Each line that has the string "date" must be copied from the records below.

═════ AVAILABLE DATA

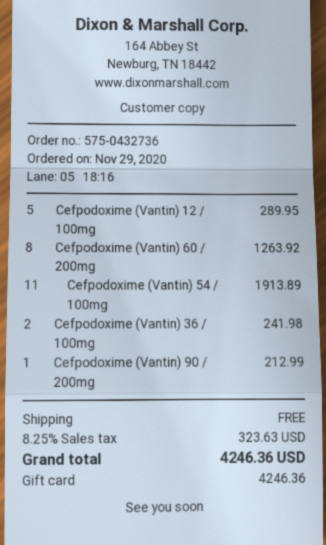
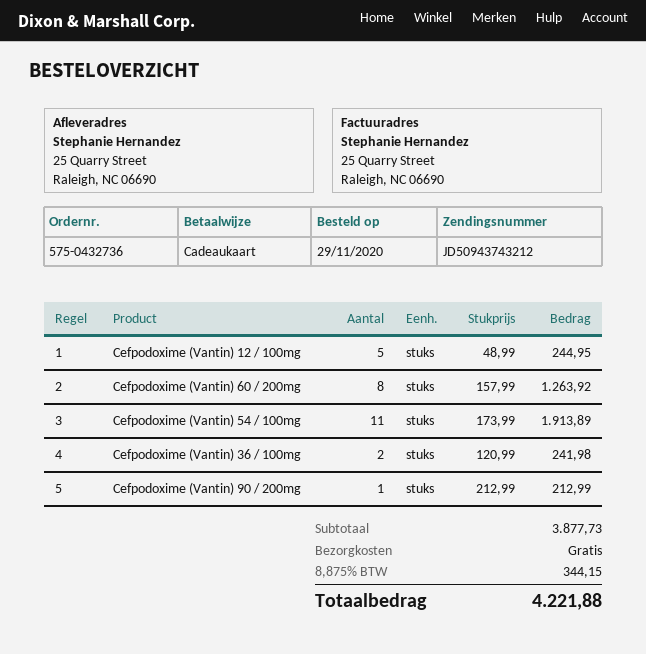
Cefpodoxime (Vantin) 12 / 100mg: 5 for 289.95 -> 5 for 244.95
tax: 8.25% = 323.63 -> 8.875% = 344.15
total: 4246.36 -> 4221.88

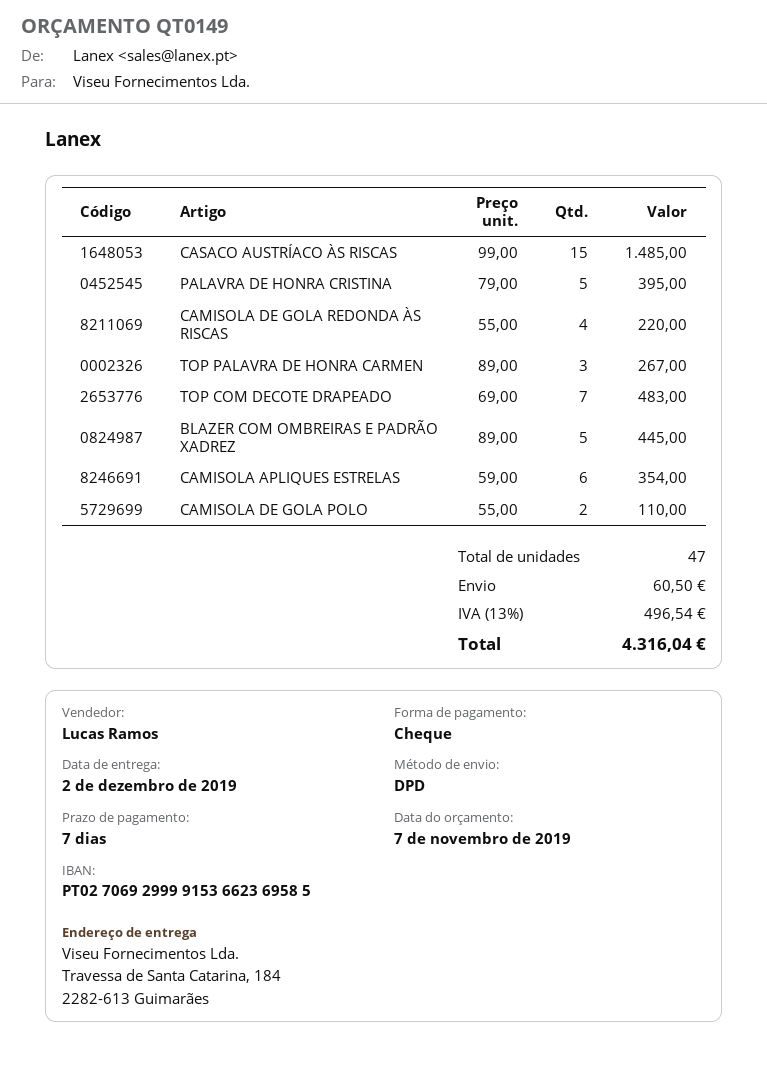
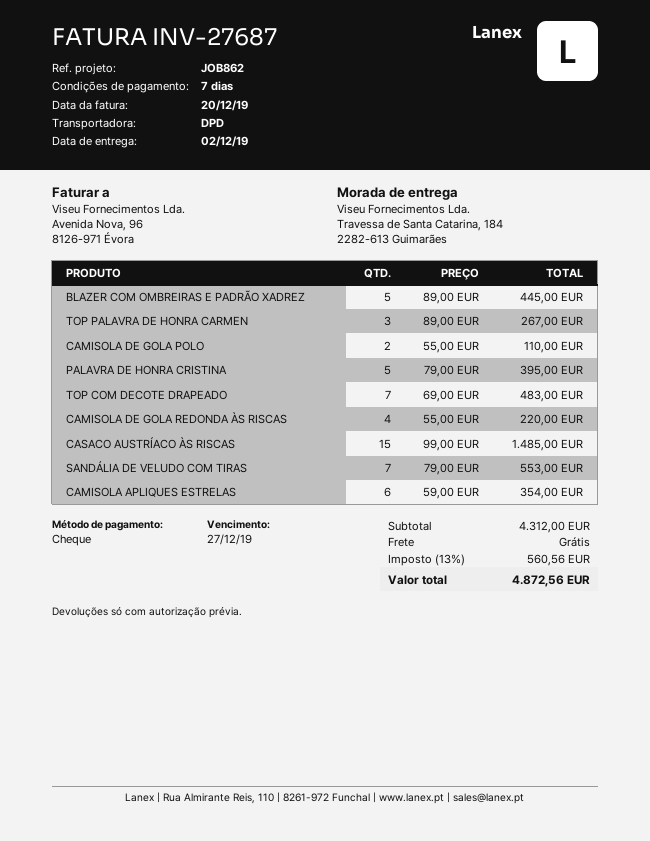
SANDÁLIA DE VELUDO COM TIRAS: none -> 7 x 79.00 = 553.00
shipping: 60.50 -> 0.00
tax: 13% = 496.54 -> 13% = 560.56
total: 4316.04 -> 4872.56

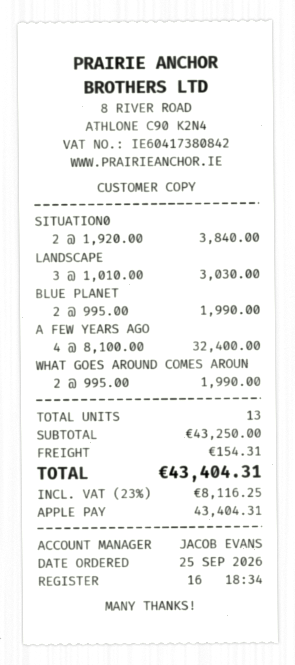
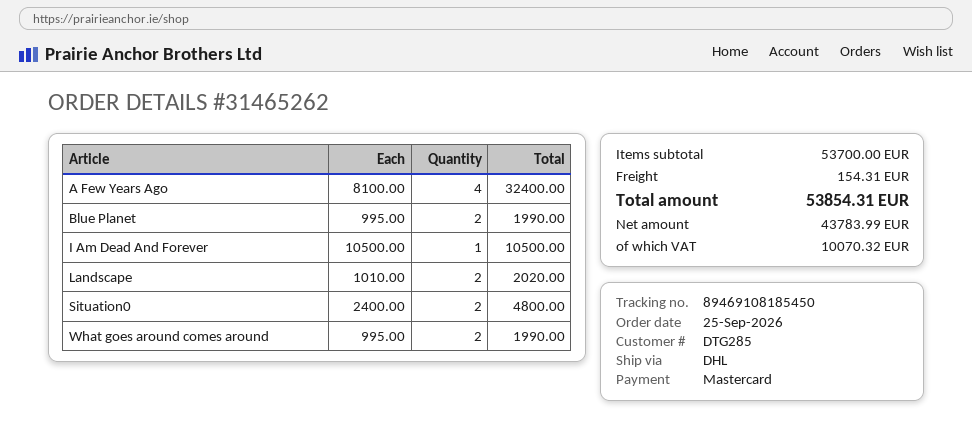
payment method: Apple Pay -> Mastercard
SITUATION0: 2 x 1920.00 = 3840.00 -> 2 x 2400.00 = 4800.00
LANDSCAPE: 3 x 1010.00 = 3030.00 -> 2 x 1010.00 = 2020.00
I Am Dead And Forever: none -> 1 x 10500.00 = 10500.00
subtotal: 43250.00 -> 53700.00
tax: 8116.25 -> 10070.32
total: 43404.31 -> 53854.31

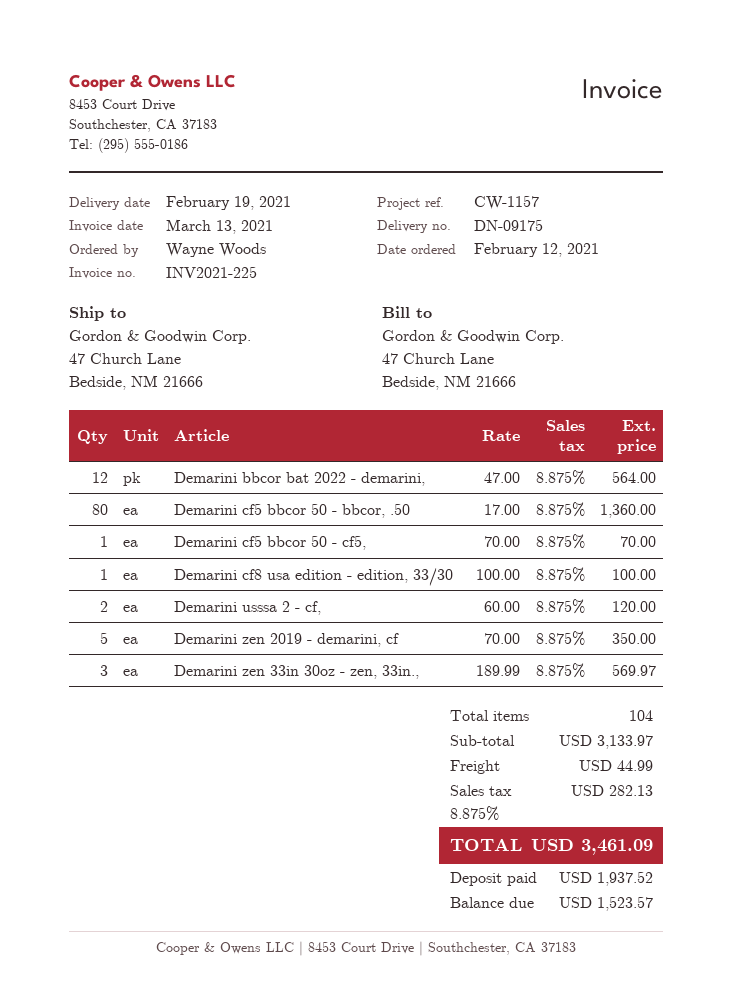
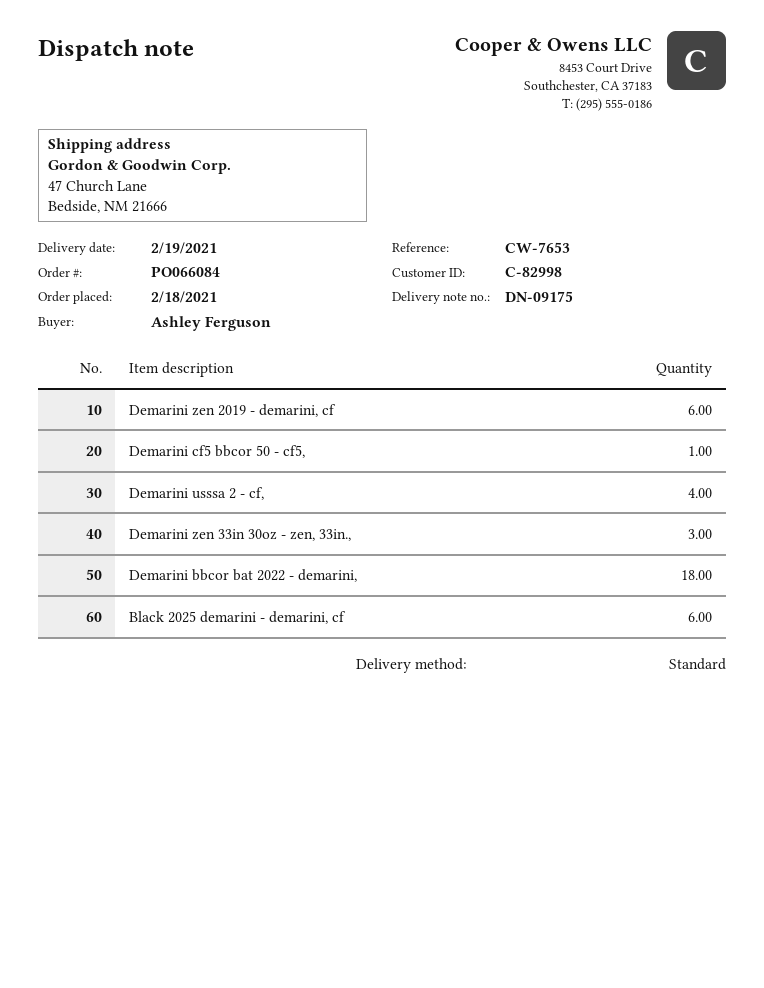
order date: 2021-02-12 -> 2021-02-18
reference: CW-1157 -> CW-7653
ordered by: Wayne Woods -> Ashley Ferguson
Demarini bbcor bat 2022 - demarini,: 12 -> 18
Demarini cf5 bbcor 50 - bbcor, .50: 80 -> none
Demarini cf8 usa edition - edition, 33/30: 1 -> none
Demarini usssa 2 - cf,: 2 -> 4
Demarini zen 2019 - demarini, cf: 5 -> 6
Black 2025 demarini - demarini, cf: none -> 6

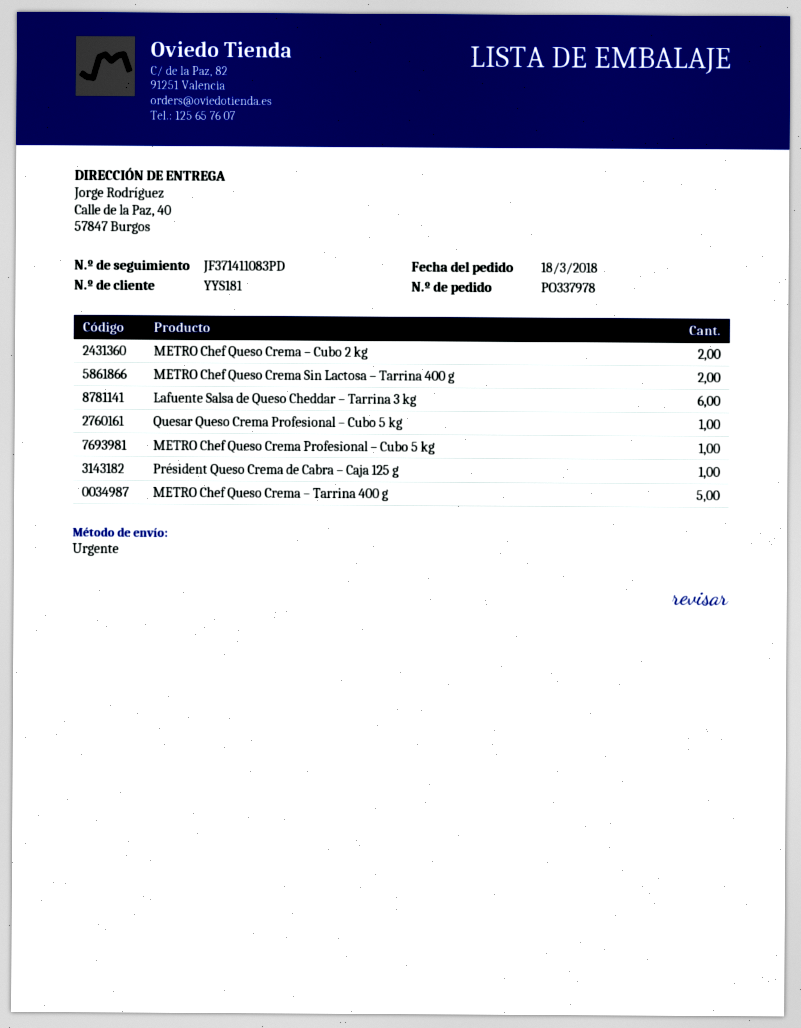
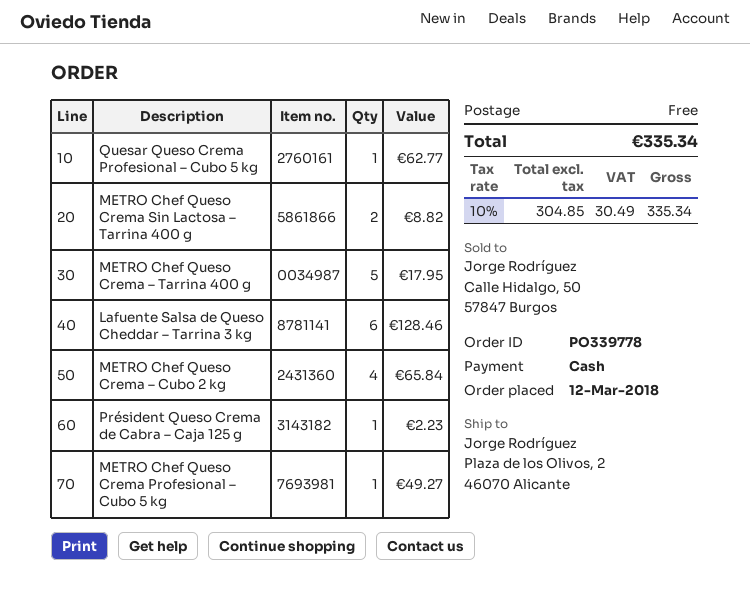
order number: PO337978 -> PO339778
order date: 2018-03-18 -> 2018-03-12
ship to: Calle de la Paz, 40, 57847 Burgos -> Plaza de los Olivos, 2, 46070 Alicante
METRO Chef Queso Crema – Cubo 2 kg: 2 -> 4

══════════

# [SOLVED EXERCISE]
order date: 2021-02-12 -> 2021-02-18
order date: 2018-03-18 -> 2018-03-12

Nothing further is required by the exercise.